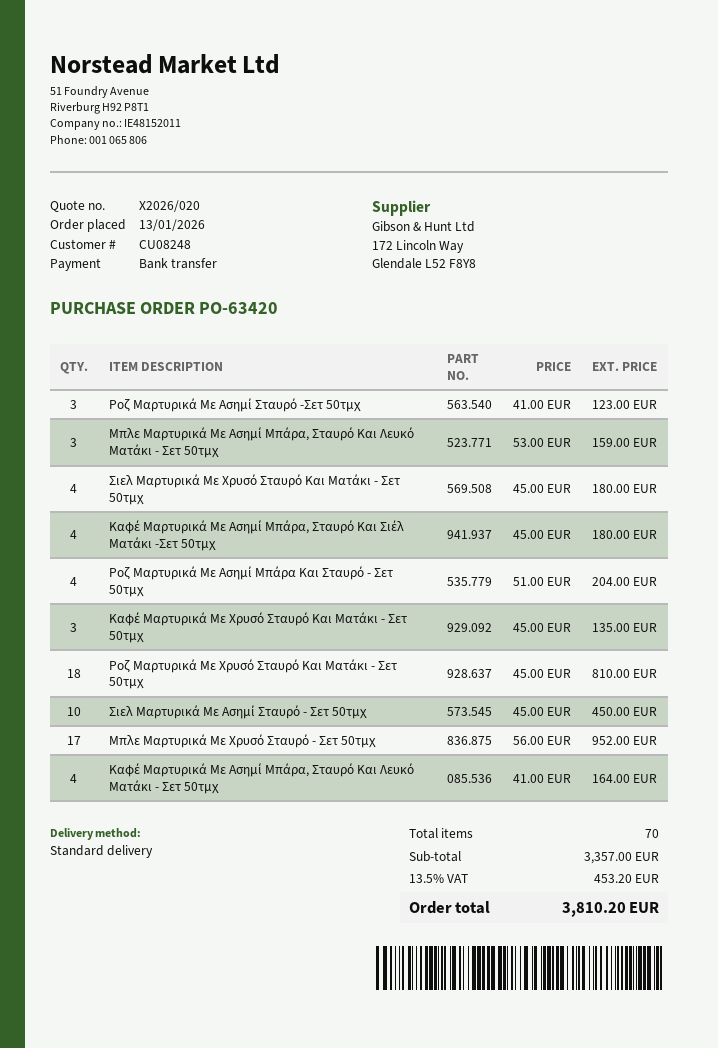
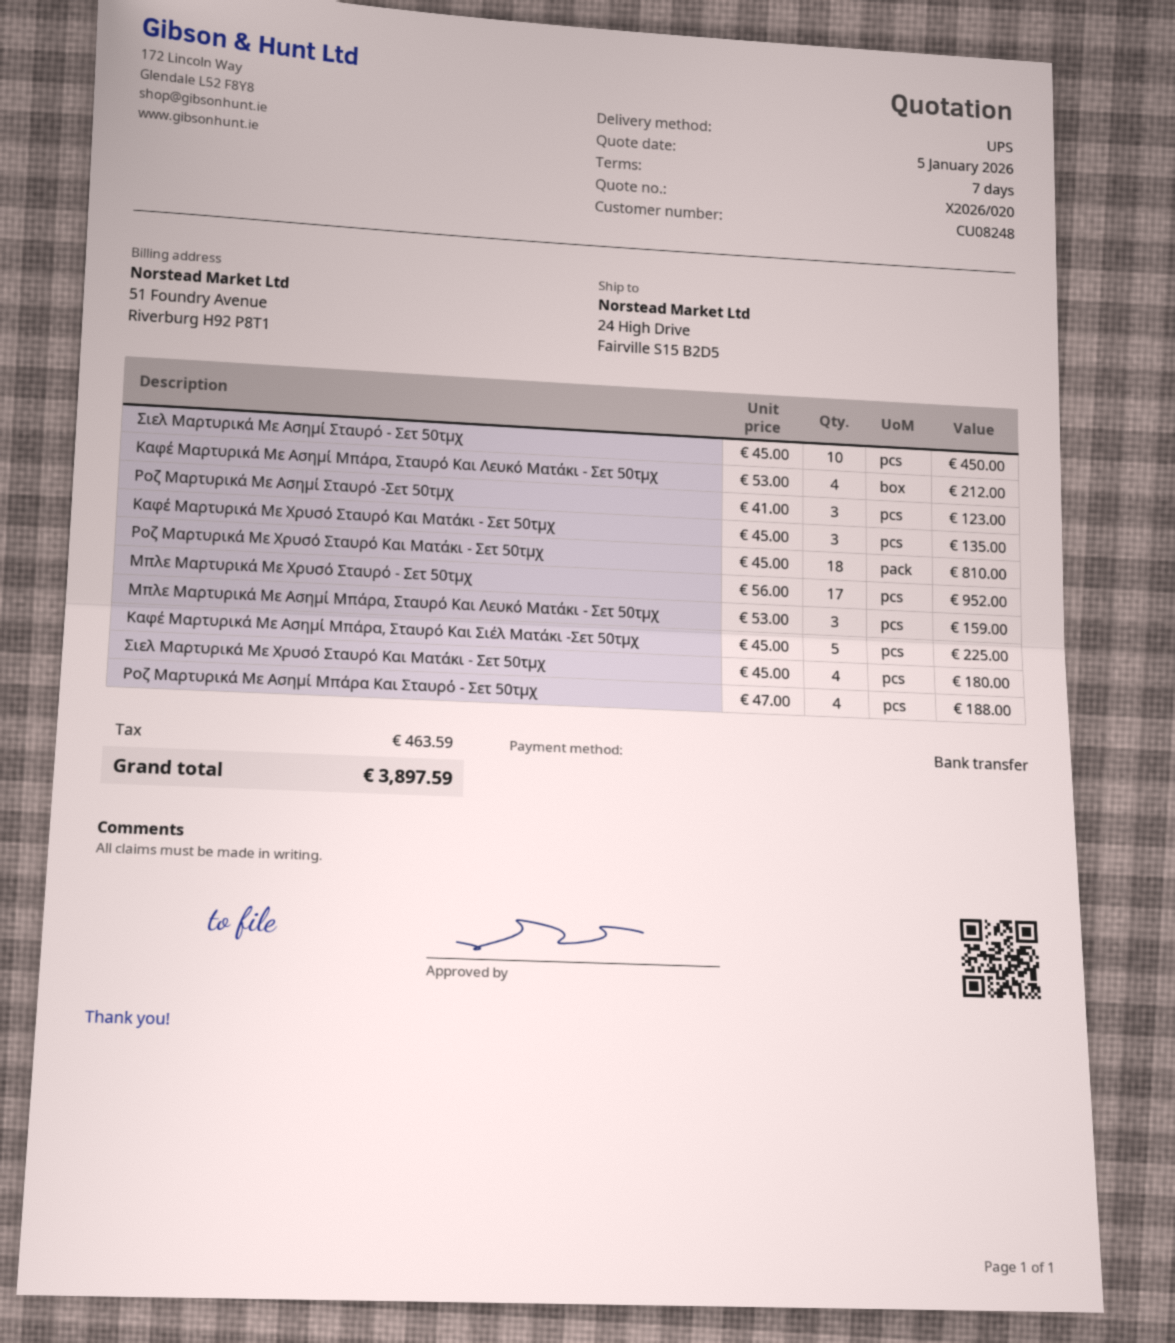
shipping method: standard -> UPS
Καφέ Μαρτυρικά Με Ασημί Μπάρα, Σταυρό Και Σιέλ Ματάκι -Σετ 50τμχ: 4 x 45.00 = 180.00 -> 5 x 45.00 = 225.00
Ροζ Μαρτυρικά Με Ασημί Μπάρα Και Σταυρό - Σετ 50τμχ: 4 x 51.00 = 204.00 -> 4 x 47.00 = 188.00
Καφέ Μαρτυρικά Με Ασημί Μπάρα, Σταυρό Και Λευκό Ματάκι - Σετ 50τμχ: 4 x 41.00 = 164.00 -> 4 x 53.00 = 212.00
tax: 453.20 -> 463.59
total: 3810.20 -> 3897.59

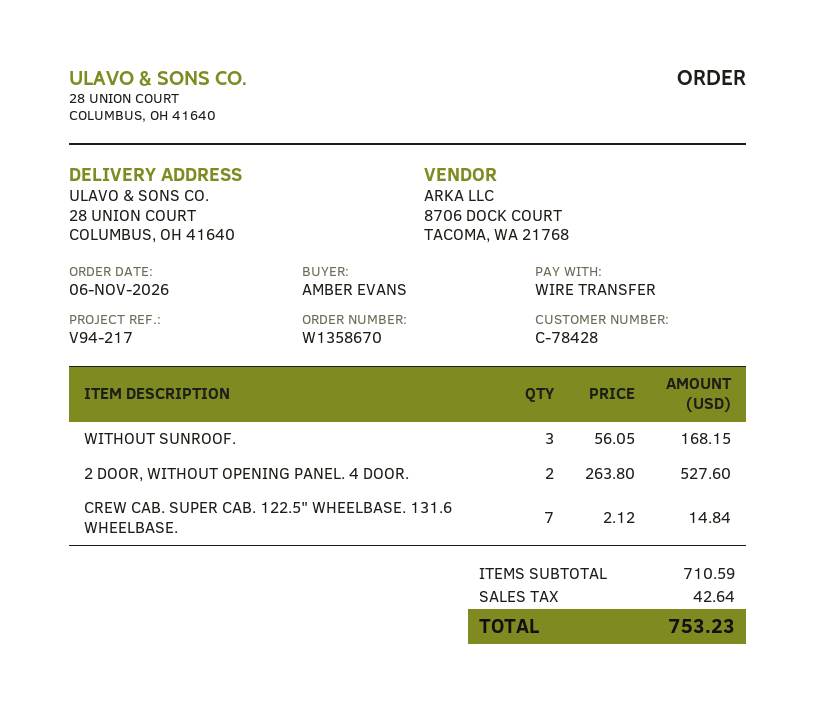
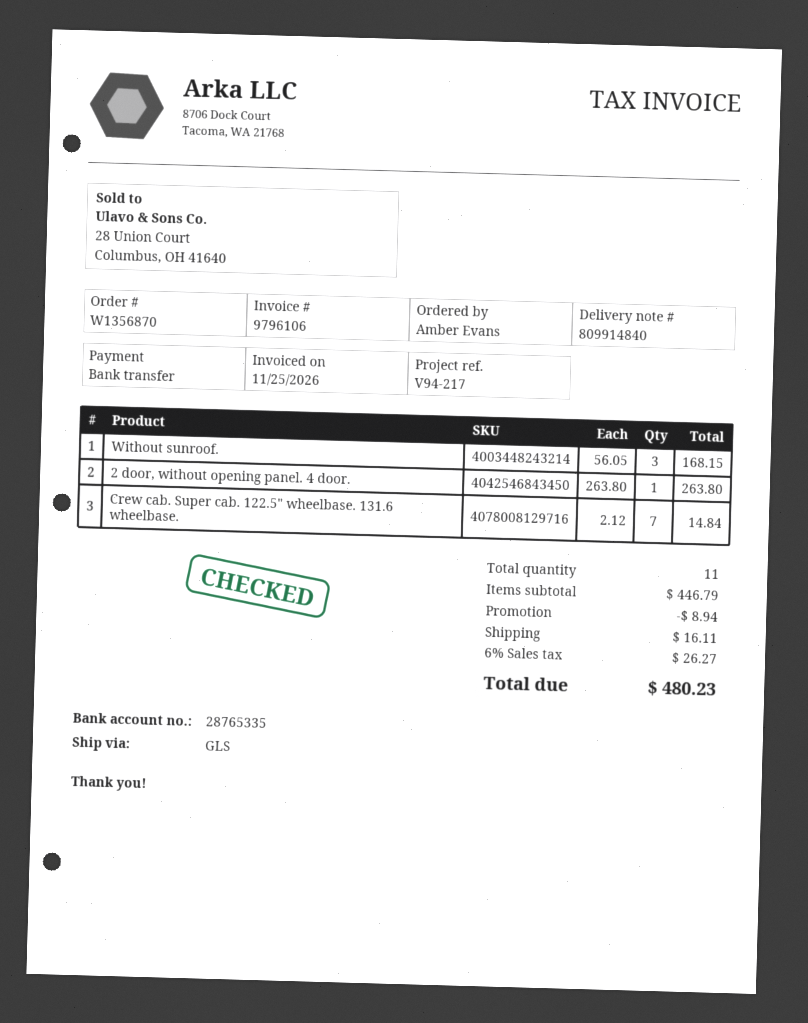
order number: W1358670 -> W1356870
2 DOOR, WITHOUT OPENING PANEL. 4 DOOR.: 2 x 263.80 = 527.60 -> 1 x 263.80 = 263.80
subtotal: 710.59 -> 446.79
discount: none -> 8.94
shipping: none -> 16.11
tax: 42.64 -> 26.27
total: 753.23 -> 480.23

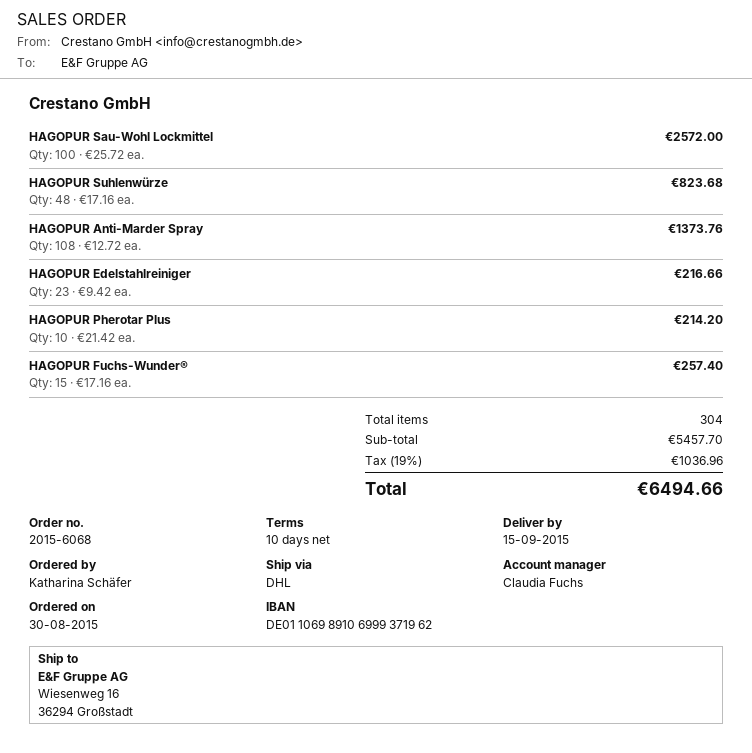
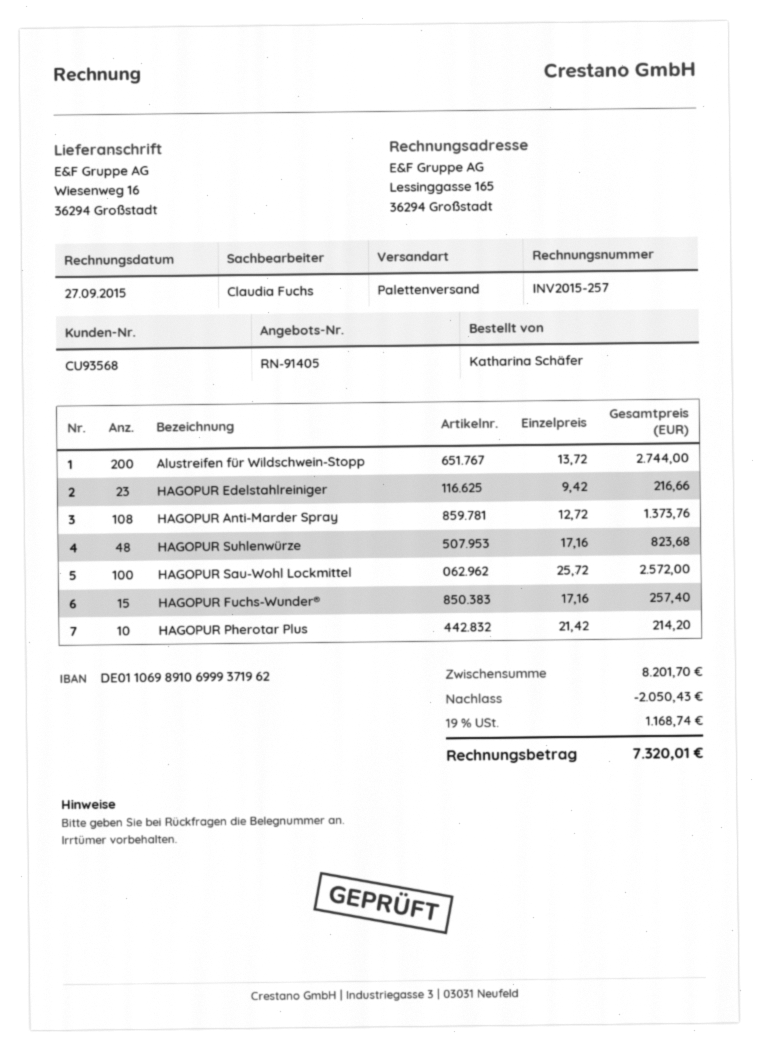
shipping method: DHL -> pallet freight
Alustreifen für Wildschwein-Stopp: none -> 200 x 13.72 = 2744.00
subtotal: 5457.70 -> 8201.70
discount: none -> 2050.43
tax: 19% = 1036.96 -> 19% = 1168.74
total: 6494.66 -> 7320.01

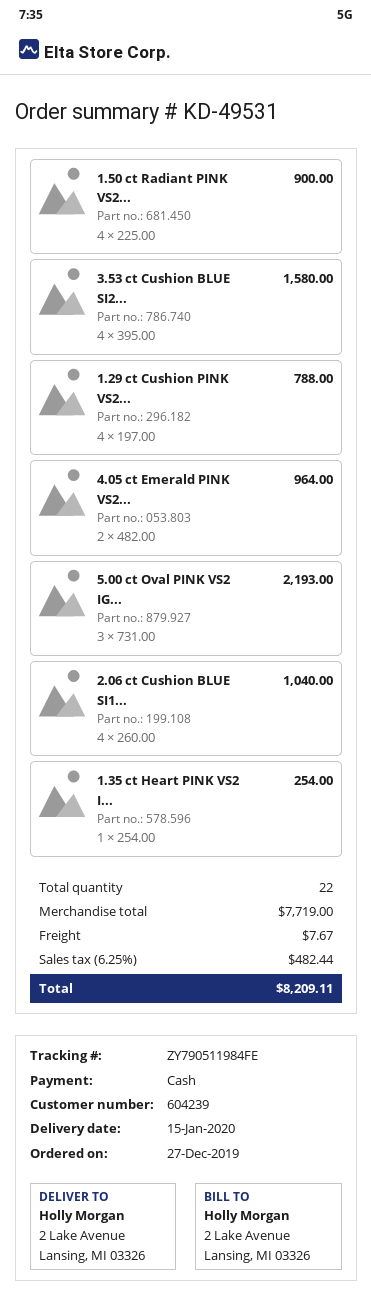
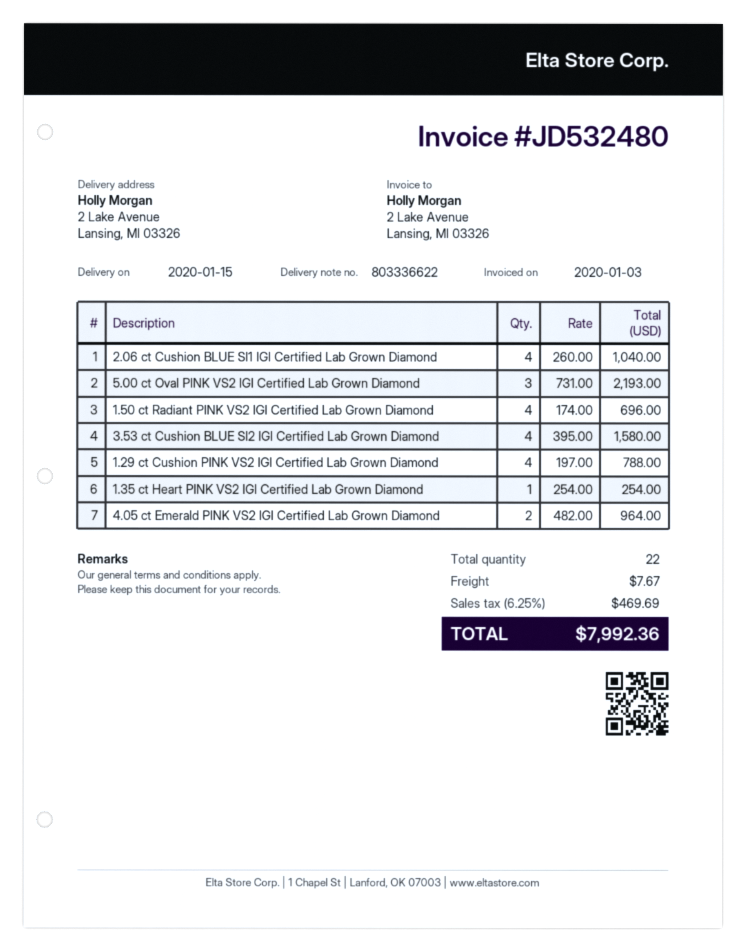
1.50 ct Radiant PINK VS2...: 4 x 225.00 = 900.00 -> 4 x 174.00 = 696.00
tax: 6.25% = 482.44 -> 6.25% = 469.69
total: 8209.11 -> 7992.36

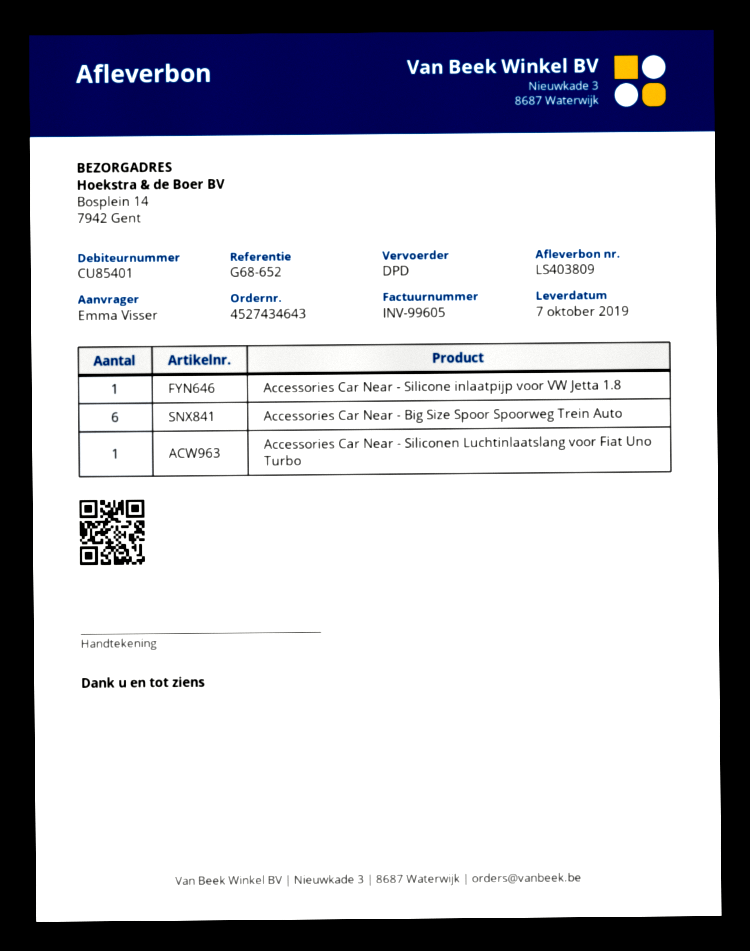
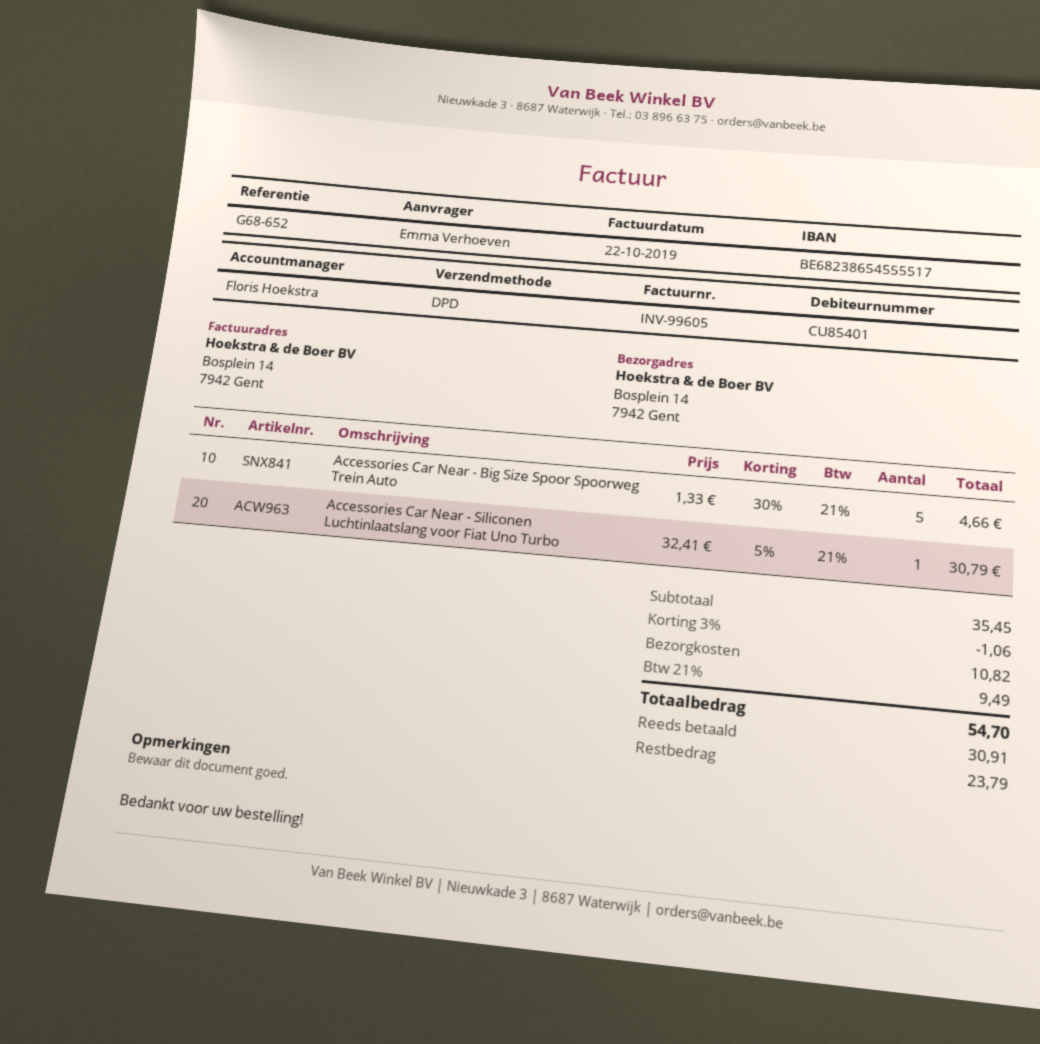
ordered by: Emma Visser -> Emma Verhoeven
Accessories Car Near - Silicone inlaatpijp voor VW Jetta 1.8: 1 -> none
Accessories Car Near - Big Size Spoor Spoorweg Trein Auto: 6 -> 5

▶ What is required:
Set down, in exact form, only the lines that start at the one containing "shipping method: DHL -> pallet freight" and finish at the last line of the material; pictures do not go in.

▶ Solution to this exercise:
shipping method: DHL -> pallet freight
Alustreifen für Wildschwein-Stopp: none -> 200 x 13.72 = 2744.00
subtotal: 5457.70 -> 8201.70
discount: none -> 2050.43
tax: 19% = 1036.96 -> 19% = 1168.74
total: 6494.66 -> 7320.01

1.50 ct Radiant PINK VS2...: 4 x 225.00 = 900.00 -> 4 x 174.00 = 696.00
tax: 6.25% = 482.44 -> 6.25% = 469.69
total: 8209.11 -> 7992.36

ordered by: Emma Visser -> Emma Verhoeven
Accessories Car Near - Silicone inlaatpijp voor VW Jetta 1.8: 1 -> none
Accessories Car Near - Big Size Spoor Spoorweg Trein Auto: 6 -> 5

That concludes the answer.